The second-person plural (Sie) in the polite form is always conjugated in the same way as the third-person plural (sie):
Sie gehen
(you are going)
sie gehen
(they are going)
The choice between du and Sie has certainly tormented many a language learner. But the general rule of thumb is easy enough:
In practice, this rule can be difficult to apply, though.
The only sure answer to the question of when to use du or Sie is that children are always addressed as du. But from around the age of 16, you have to ask yourself: “How big is the age difference between us, and what does the situation allow for?”
While an adult would ask a teenager on the street for the time with du, the colleague about to retire will probably address the 20-year-old intern with Sie. But that also depends on what is common in your workplace. How do colleagues address each other? How do they address you? If the boss greets you during the job interview with du, it may make sense to respond with Sie first. If they prefer to be informal, they can always offer you the du. This can look like this:
Sagen wir doch “du”.
Let’s say “you.”
Wollen wir uns duzen?
Shall we be on familiar terms?
Or:
Bleiben wir lieber beim “Sie”.
Let’s stick with “Sie” instead.
Sollen wir uns siezen?
Should we be on formal terms?
The topic of du vs. Sie causes so much confusion among Germans that there are two separate verbs for the correct choice of words: duzen and siezen. It has also created interesting solutions like the Hamburger Sie, where you use the first name and the polite form Sie, or the Münchner Du, where you use the surname with the informal du.

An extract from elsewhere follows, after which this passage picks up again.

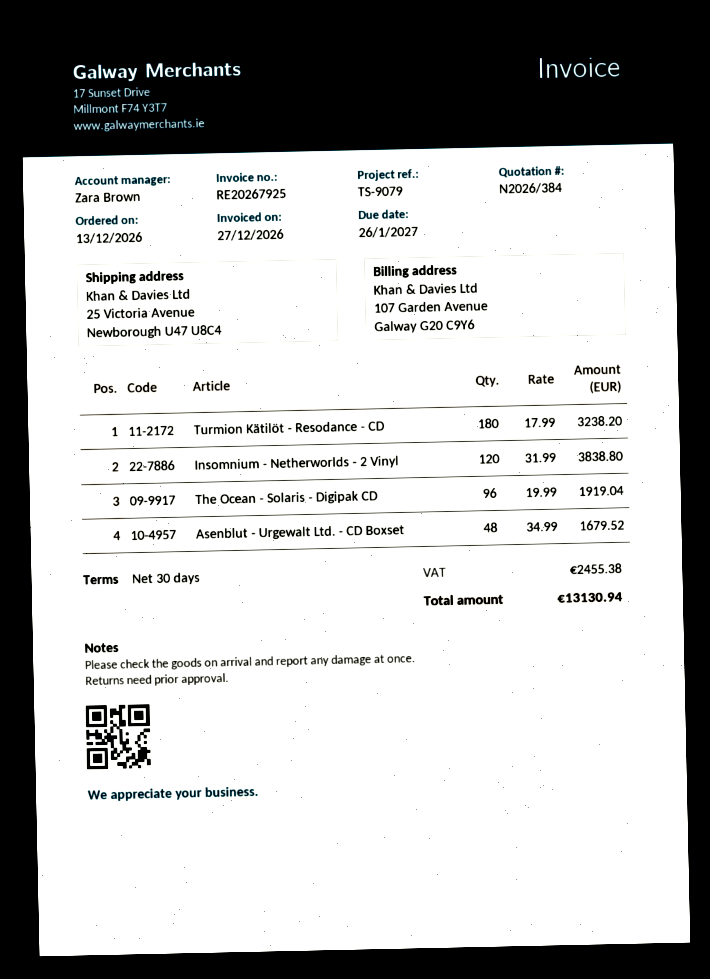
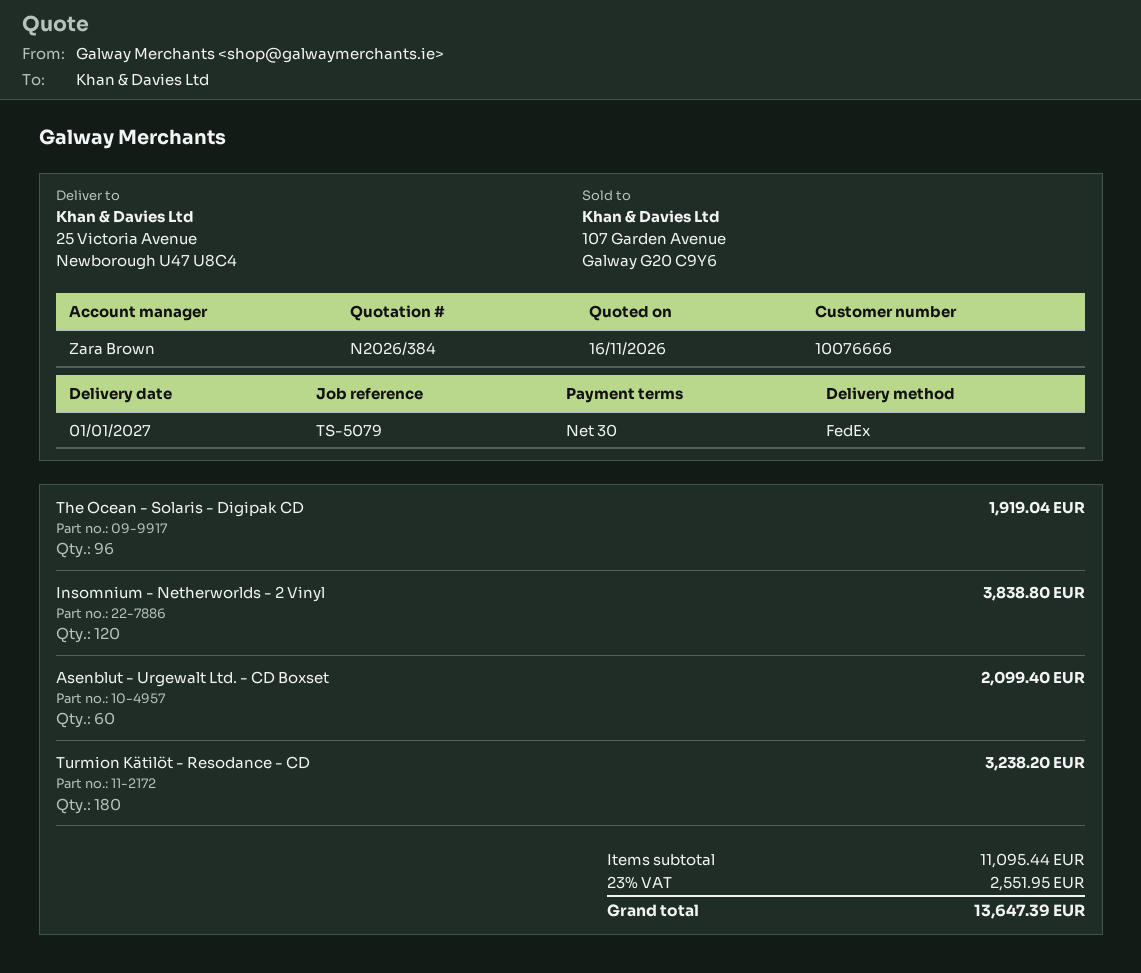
reference: TS-9079 -> TS-5079
Asenblut - Urgewalt Ltd. - CD Boxset: 48 for 1679.52 -> 60 for 2099.40
tax: 2455.38 -> 2551.95
total: 13130.94 -> 13647.39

Finally, we need to clear up another source of confusion for beginners: the difference between Sie, sie, Ihr and sie.
Sie capitalized is always the German polite form (singular and plural):
Was denken Sie?
What do you think?
The lowercase sie is the third-person singular feminine or third-person plural for all grammatical genders:
Maria ist krank und sie kann nicht kommen.
Maria is ill and she can’t come.
Die Kinder sind krank und sie können nicht kommen.
The children are ill and they can’t come.
Ihr capitalized is the possessive pronoun for the polite form Sie in singular as well as in plural. It is the German formal “your”:
Ist das Ihr Hund?
Is that your dog?
The lowercase ihr is the second-person plural or the possessive pronoun for the third-person plural:
Kinder, seid ihr fertig?
Children, are you ready?
Die Kinder ziehen ihre Jacken an.
The children are putting on their jackets.
Deciding between the second-person singular and the German polite form is not always easy. Much depends on the age of the people who meet, and even more depends on how well they know each other. In case of doubt, Sie is always a good bet to ensure you don’t offend anyone. You’ll get to the du later.